- _TRY IT_
Take the line containing "[211,2007,225,2021] > -> [110,885,117,892] <" and all lines after it to the end of the records, and output them exactly.

= = = = =

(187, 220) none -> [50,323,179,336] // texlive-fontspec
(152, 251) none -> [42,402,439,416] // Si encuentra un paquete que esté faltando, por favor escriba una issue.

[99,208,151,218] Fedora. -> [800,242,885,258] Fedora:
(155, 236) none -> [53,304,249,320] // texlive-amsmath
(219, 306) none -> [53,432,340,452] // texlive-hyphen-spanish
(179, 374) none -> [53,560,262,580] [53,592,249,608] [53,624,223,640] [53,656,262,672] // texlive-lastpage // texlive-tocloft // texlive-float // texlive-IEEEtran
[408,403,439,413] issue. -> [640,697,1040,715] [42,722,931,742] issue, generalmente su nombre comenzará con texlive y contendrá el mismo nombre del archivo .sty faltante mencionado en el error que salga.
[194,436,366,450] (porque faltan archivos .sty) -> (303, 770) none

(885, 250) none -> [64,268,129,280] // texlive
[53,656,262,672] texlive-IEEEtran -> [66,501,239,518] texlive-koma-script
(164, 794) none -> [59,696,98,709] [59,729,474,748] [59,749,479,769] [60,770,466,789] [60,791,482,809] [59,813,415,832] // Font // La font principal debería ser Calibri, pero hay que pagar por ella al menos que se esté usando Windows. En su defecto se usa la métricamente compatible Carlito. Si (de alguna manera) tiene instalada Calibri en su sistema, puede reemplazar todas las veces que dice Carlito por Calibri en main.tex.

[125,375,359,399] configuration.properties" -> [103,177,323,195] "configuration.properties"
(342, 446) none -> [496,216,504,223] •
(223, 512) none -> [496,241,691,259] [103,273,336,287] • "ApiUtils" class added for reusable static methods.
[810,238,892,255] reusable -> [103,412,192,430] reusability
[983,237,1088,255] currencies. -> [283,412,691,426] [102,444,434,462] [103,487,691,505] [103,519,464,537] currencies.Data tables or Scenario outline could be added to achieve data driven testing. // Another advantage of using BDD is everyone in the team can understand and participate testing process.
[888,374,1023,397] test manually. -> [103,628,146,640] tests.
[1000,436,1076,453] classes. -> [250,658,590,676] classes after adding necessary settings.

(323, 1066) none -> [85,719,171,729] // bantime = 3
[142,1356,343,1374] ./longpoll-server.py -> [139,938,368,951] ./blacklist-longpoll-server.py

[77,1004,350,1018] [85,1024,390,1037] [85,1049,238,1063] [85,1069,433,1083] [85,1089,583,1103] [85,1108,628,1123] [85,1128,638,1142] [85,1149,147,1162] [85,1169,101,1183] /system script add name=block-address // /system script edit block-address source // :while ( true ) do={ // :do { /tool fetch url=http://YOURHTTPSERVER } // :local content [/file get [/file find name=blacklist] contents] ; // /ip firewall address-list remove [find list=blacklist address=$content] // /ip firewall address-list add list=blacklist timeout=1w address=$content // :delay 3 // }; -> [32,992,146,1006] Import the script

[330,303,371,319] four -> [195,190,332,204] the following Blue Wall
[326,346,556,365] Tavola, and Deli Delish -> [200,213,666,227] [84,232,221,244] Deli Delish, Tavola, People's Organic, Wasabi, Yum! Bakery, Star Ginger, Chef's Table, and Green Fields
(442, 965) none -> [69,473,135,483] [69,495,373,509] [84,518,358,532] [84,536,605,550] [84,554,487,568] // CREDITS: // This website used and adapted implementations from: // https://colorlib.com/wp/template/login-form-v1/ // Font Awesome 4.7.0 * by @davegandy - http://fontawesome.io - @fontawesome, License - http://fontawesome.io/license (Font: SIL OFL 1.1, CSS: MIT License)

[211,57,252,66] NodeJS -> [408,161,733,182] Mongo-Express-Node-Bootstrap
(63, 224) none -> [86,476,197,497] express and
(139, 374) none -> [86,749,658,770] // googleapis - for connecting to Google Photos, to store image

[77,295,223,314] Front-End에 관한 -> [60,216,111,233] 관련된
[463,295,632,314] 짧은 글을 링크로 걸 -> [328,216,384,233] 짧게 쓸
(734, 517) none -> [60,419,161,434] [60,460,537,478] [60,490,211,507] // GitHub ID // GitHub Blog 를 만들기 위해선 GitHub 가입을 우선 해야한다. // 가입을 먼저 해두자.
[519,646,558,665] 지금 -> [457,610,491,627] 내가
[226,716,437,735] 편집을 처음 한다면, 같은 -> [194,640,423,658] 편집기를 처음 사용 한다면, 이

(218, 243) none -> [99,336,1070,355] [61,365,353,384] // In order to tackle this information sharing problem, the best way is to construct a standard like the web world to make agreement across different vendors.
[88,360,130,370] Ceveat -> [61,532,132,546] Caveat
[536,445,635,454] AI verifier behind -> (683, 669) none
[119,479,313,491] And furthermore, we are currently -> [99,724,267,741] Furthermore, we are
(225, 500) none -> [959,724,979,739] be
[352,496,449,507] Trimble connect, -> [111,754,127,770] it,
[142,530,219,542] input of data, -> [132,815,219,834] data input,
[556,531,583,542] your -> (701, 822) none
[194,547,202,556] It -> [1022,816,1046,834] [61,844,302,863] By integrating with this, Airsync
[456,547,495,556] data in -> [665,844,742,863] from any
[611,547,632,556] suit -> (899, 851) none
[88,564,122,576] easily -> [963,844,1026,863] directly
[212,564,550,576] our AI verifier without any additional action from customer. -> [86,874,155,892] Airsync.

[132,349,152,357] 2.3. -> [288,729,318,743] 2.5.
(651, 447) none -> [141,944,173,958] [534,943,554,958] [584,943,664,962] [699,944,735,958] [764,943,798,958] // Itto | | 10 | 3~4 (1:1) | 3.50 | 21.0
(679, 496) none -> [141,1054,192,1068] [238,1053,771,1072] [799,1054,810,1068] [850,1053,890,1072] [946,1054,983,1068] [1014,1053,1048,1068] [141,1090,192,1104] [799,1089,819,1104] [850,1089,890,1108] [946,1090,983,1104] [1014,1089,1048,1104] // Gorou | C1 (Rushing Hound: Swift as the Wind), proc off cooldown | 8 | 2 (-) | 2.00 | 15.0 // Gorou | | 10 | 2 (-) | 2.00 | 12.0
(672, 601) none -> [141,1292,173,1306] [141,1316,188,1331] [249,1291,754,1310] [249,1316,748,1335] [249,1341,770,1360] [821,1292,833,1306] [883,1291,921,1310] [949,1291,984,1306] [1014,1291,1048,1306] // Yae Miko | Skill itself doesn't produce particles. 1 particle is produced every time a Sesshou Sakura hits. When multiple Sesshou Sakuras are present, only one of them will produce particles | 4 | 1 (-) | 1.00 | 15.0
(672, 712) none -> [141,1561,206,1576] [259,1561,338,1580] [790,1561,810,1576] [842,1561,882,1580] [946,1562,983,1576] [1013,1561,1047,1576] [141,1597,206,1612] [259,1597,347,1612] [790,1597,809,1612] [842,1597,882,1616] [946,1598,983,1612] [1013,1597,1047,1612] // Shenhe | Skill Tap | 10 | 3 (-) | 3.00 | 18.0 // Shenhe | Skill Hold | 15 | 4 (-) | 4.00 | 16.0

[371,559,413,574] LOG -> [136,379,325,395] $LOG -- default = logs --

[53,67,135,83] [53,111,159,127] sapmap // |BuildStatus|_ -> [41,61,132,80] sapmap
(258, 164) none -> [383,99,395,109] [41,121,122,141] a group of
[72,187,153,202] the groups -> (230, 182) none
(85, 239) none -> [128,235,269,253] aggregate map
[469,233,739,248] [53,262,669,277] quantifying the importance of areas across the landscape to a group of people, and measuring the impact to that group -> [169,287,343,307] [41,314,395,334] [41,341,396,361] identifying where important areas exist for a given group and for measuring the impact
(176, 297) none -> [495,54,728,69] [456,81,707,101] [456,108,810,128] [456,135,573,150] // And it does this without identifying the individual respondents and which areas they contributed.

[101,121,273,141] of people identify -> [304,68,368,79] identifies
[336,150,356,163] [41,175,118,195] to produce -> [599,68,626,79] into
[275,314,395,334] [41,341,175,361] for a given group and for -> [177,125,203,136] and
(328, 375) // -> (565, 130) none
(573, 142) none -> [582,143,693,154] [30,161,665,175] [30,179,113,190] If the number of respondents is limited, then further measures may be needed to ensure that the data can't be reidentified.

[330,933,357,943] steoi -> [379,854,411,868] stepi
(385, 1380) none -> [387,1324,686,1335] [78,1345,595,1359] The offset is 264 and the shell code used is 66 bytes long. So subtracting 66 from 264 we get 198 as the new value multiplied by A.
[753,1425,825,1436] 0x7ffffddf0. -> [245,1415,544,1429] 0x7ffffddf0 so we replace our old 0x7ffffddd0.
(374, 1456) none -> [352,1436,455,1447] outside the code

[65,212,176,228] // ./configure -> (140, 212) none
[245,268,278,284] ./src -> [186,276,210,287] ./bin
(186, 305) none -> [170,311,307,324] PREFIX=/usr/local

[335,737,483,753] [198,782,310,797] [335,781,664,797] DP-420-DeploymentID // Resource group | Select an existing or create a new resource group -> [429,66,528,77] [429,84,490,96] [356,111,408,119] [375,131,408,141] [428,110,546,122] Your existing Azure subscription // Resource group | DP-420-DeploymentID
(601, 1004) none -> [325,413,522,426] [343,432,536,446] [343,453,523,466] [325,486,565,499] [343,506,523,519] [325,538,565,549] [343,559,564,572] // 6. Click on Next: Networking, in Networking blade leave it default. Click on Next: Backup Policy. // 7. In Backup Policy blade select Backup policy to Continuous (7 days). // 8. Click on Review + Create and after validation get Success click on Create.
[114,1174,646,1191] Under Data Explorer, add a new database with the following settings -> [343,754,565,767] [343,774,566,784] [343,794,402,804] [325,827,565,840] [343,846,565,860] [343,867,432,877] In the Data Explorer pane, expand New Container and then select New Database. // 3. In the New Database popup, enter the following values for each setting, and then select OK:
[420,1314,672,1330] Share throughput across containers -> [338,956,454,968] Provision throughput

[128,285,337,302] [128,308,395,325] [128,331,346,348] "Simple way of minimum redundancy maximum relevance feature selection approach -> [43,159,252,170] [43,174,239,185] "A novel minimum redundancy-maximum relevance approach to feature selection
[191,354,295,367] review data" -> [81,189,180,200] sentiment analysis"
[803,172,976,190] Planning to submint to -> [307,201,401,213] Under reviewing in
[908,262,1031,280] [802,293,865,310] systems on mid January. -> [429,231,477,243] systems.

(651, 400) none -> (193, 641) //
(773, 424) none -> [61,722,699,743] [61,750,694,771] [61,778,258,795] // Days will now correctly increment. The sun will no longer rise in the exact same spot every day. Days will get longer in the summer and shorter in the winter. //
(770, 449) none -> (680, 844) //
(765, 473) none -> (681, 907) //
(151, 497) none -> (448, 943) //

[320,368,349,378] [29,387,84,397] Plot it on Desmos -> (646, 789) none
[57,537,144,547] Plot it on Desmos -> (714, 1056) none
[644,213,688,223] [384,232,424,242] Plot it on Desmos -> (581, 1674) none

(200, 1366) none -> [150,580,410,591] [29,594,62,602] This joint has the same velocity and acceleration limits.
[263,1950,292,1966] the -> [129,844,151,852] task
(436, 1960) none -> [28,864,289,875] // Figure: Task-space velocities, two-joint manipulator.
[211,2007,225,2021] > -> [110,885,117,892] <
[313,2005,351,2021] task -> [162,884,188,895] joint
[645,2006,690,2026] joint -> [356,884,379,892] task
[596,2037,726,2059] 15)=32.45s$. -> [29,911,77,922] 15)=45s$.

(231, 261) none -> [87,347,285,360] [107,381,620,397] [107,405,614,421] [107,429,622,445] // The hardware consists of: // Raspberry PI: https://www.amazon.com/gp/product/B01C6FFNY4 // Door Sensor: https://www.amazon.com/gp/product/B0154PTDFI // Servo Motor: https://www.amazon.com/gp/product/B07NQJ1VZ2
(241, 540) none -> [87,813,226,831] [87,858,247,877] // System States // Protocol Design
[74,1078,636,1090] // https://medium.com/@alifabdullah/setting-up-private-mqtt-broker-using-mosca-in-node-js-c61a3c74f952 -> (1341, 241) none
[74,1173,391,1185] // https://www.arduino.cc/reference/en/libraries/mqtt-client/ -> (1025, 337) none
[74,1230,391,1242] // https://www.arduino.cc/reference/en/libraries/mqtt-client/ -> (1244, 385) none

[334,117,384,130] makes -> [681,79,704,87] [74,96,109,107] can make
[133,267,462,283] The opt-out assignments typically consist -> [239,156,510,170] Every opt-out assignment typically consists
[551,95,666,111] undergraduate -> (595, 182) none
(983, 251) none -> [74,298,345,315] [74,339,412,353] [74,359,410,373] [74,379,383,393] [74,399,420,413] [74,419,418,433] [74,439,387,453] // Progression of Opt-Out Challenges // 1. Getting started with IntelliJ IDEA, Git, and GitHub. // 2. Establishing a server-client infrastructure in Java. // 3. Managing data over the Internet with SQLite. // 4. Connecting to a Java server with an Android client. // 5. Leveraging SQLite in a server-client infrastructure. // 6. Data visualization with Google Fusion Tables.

= = = = =

- _ANSWER SECTION_
[211,2007,225,2021] > -> [110,885,117,892] <
[313,2005,351,2021] task -> [162,884,188,895] joint
[645,2006,690,2026] joint -> [356,884,379,892] task
[596,2037,726,2059] 15)=32.45s$. -> [29,911,77,922] 15)=45s$.

(231, 261) none -> [87,347,285,360] [107,381,620,397] [107,405,614,421] [107,429,622,445] // The hardware consists of: // Raspberry PI: https://www.amazon.com/gp/product/B01C6FFNY4 // Door Sensor: https://www.amazon.com/gp/product/B0154PTDFI // Servo Motor: https://www.amazon.com/gp/product/B07NQJ1VZ2
(241, 540) none -> [87,813,226,831] [87,858,247,877] // System States // Protocol Design
[74,1078,636,1090] // https://medium.com/@alifabdullah/setting-up-private-mqtt-broker-using-mosca-in-node-js-c61a3c74f952 -> (1341, 241) none
[74,1173,391,1185] // https://www.arduino.cc/reference/en/libraries/mqtt-client/ -> (1025, 337) none
[74,1230,391,1242] // https://www.arduino.cc/reference/en/libraries/mqtt-client/ -> (1244, 385) none

[334,117,384,130] makes -> [681,79,704,87] [74,96,109,107] can make
[133,267,462,283] The opt-out assignments typically consist -> [239,156,510,170] Every opt-out assignment typically consists
[551,95,666,111] undergraduate -> (595, 182) none
(983, 251) none -> [74,298,345,315] [74,339,412,353] [74,359,410,373] [74,379,383,393] [74,399,420,413] [74,419,418,433] [74,439,387,453] // Progression of Opt-Out Challenges // 1. Getting started with IntelliJ IDEA, Git, and GitHub. // 2. Establishing a server-client infrastructure in Java. // 3. Managing data over the Internet with SQLite. // 4. Connecting to a Java server with an Android client. // 5. Leveraging SQLite in a server-client infrastructure. // 6. Data visualization with Google Fusion Tables.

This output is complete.